Dengue e colera colpiscono un campo profughi birmano al confine fra Thailandia e Myanmar
Nel centro di Mae La almeno 500 rifugiati birmani sono sottoposti a cure mediche. Dall’inizio dell’anno sono morti due bambini e tre adulti, ma i decessi potrebbero aumentare per le precarie condizioni igieniche e la mancanza di cibo e acqua. La giunta militare nega l’epidemia di peste nei dintorni della capitale e impone la censura ai media.
Yangon (AsiaNews/Agenzie) – Nel campo profughi di Mae La, al confine fra Myanmar e Thailandia, è divampata una epidemia di dengue. I responsabili del centro, riferisce Mizzima News, confermano che almeno 500 rifugiati birmani sono sottoposti a cure intensive, per combattere la febbre causata dalla puntura della zanzara. Intanto le autorità birmane smentiscono la notizia, circolata nei giorni scorsi, di una epidemia di peste nella capitale e lungo il confine orientale delle montagne di Pegu.
Il campo profughi di Mae La (nella foto) ospita circa 40mila rifugiati birmani. Esso si trova nella provincia thai di Tak, a circa 60 km da Mae Sot. La zona è il crocevia più importante fra Thailandia e Myanmar lungo il fiume Moei e, in territorio birmano, la prima città oltre confine è Myawaddy. La maggior parte degli ospiti appartiene alla minoranza dei Karen e già in passato si sono registrati casi di epidemia di dengue e colera.

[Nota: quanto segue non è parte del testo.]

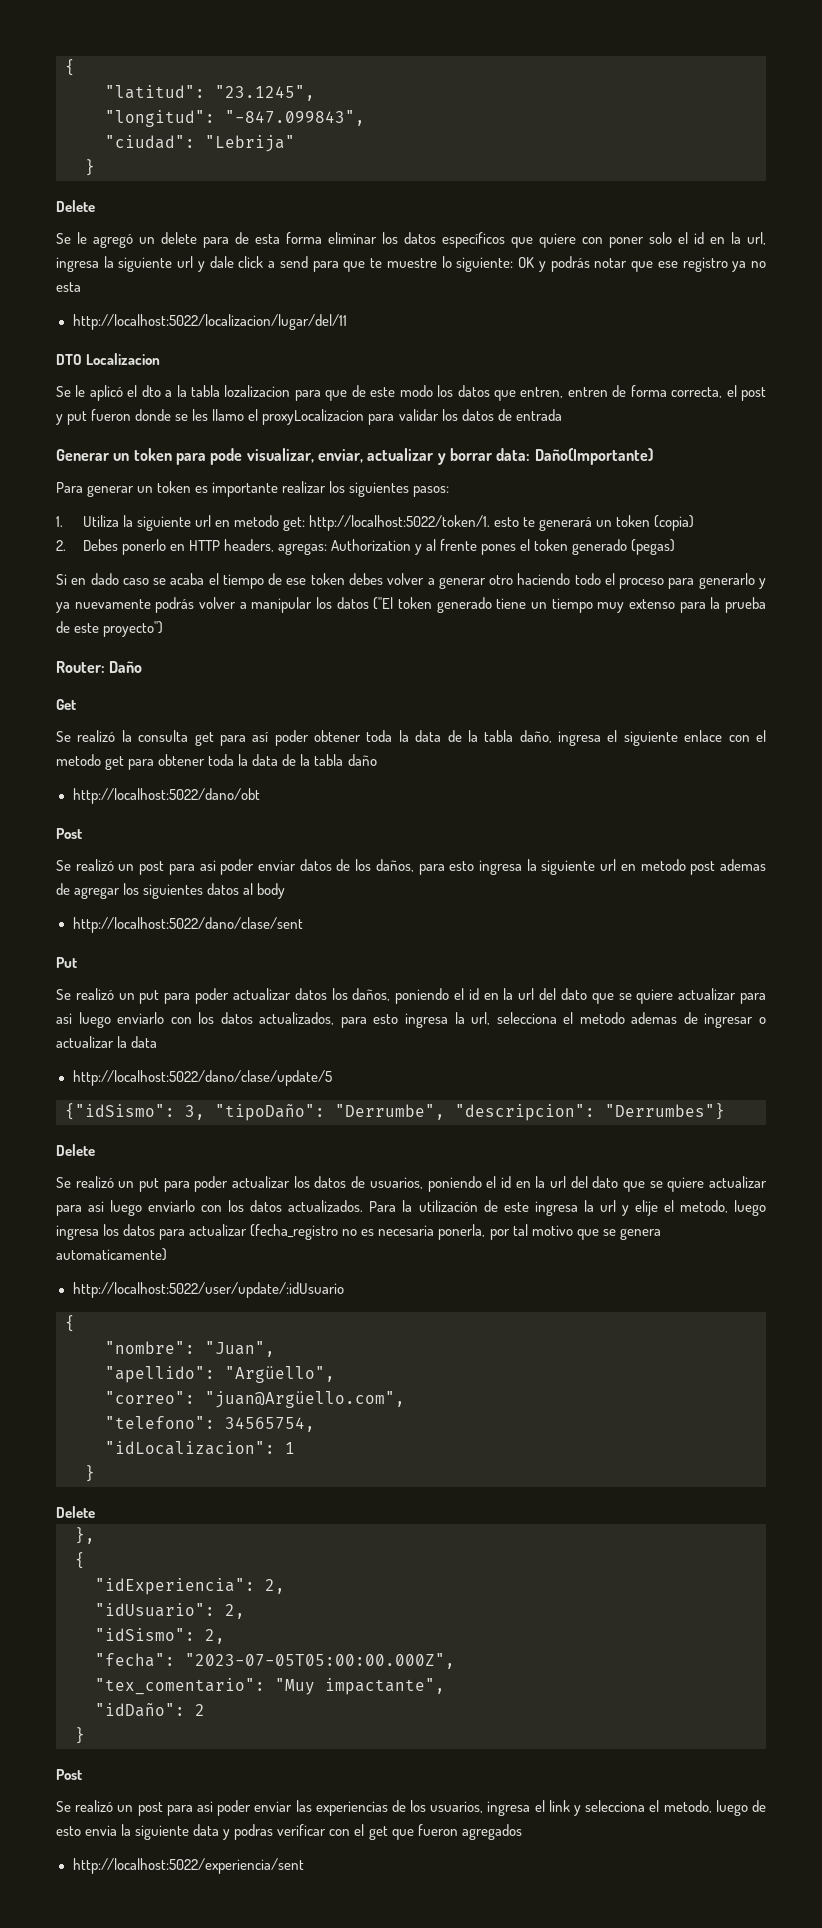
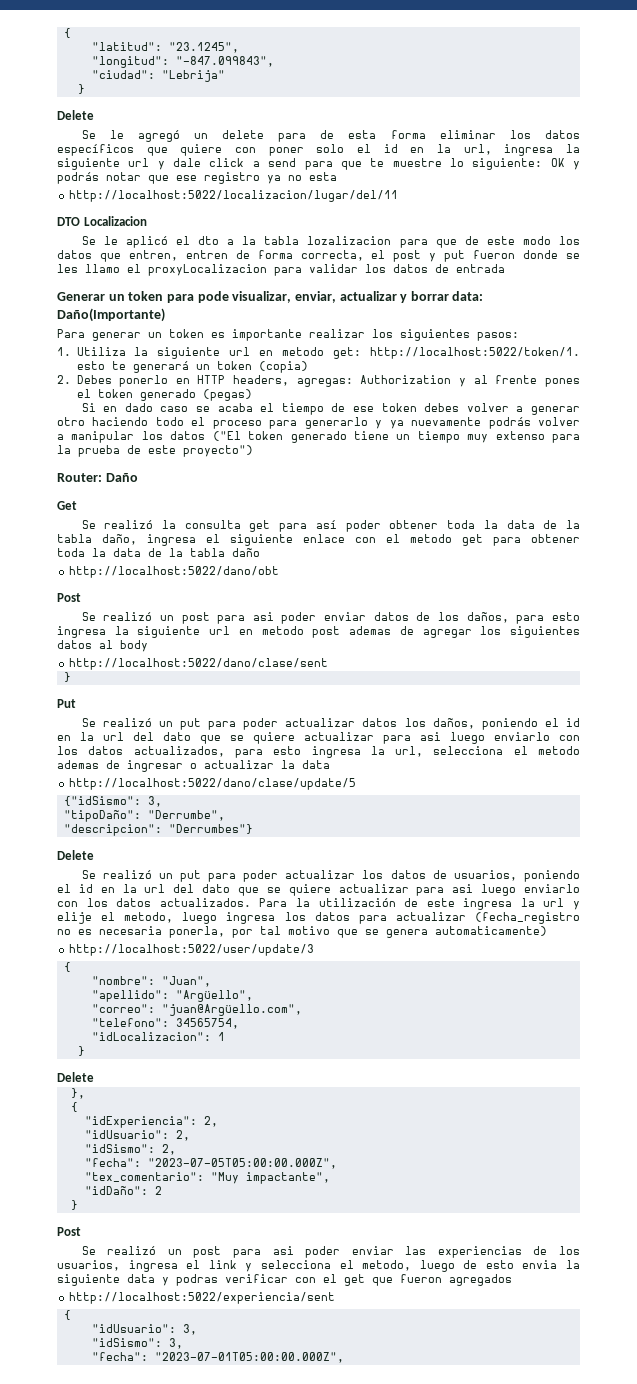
  http://localhost:5022/dano/clase/sent
+ }
- {"idSismo": 3, "tipoDaño": "Derrumbe", "descripcion": "Derrumbes"}
+ {"idSismo": 3,
+ "tipoDaño": "Derrumbe",
+ "descripcion": "Derrumbes"}
- http://localhost:5022/user/update/:idUsuario
+ http://localhost:5022/user/update/3
  http://localhost:5022/experiencia/sent
+ {
+ "idUsuario": 3,
+ "idSismo": 3,
+ "fecha": "2023-07-01T05:00:00.000Z",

Saw Nay San, direttore del campo, spiega a Mizzima News che “lo scorso anno 15 persone hanno subito il contagio” ma non è stata promossa una campagna di prevenzione seria e l’epidemia “non è stata sradicata”. “A inizio anno – sottolinea l’uomo – il numero di contagi è cresciuto e oggi circa 500 persone presentano i sintomi della febbre”.
Alla dengue si sono aggiunti focolai di colera, dovuti all’uso di acqua e cibo contaminato. I primi casi sono avvenuti a fine maggio e oltre 300 persone hanno dovuto ricorrere alle cure dei sanitari. Ad aggravare il problema, riferisce un volontario, vi è l’aumento dei rifugiati accolti nel centro, la mancanza di acqua potabile e i servizi igienici infestati da mosche.
Intanto le autorità birmane, attraverso i media ufficiali, smentiscono le voci filtrate nei giorni scorsi di epidemie di peste nella capitale e nelle zone lungo la catena montagnosa di Pegu. Il Dipartimento sanitario nazionale non ha trovato prove di diffusione del batterio nei cadaveri di topi. Tuttavia, fonti birmane a Yangon spiegano che l’annuncio delle autorità contrasta con dichiarazioni ufficiali apparse nelle ultime due settimane, che lanciavano l’allerta per possibili epidemie di peste.
Per evitare una fuga di notizie, la giunta militare ha imposto una stretta censura sui media riguardo la scoperta di topi morti, sospettati di aver trasportato la malattia fino alle porte della capitale Naypyidaw. Un epidemiologo che lavora presso il Ministero della sanità, citato in forma anonima dal quotidiano The Irrawaddy, conferma casi di peste, ma i malati sarebbero guariti dopo aver ricevuto cure mediche.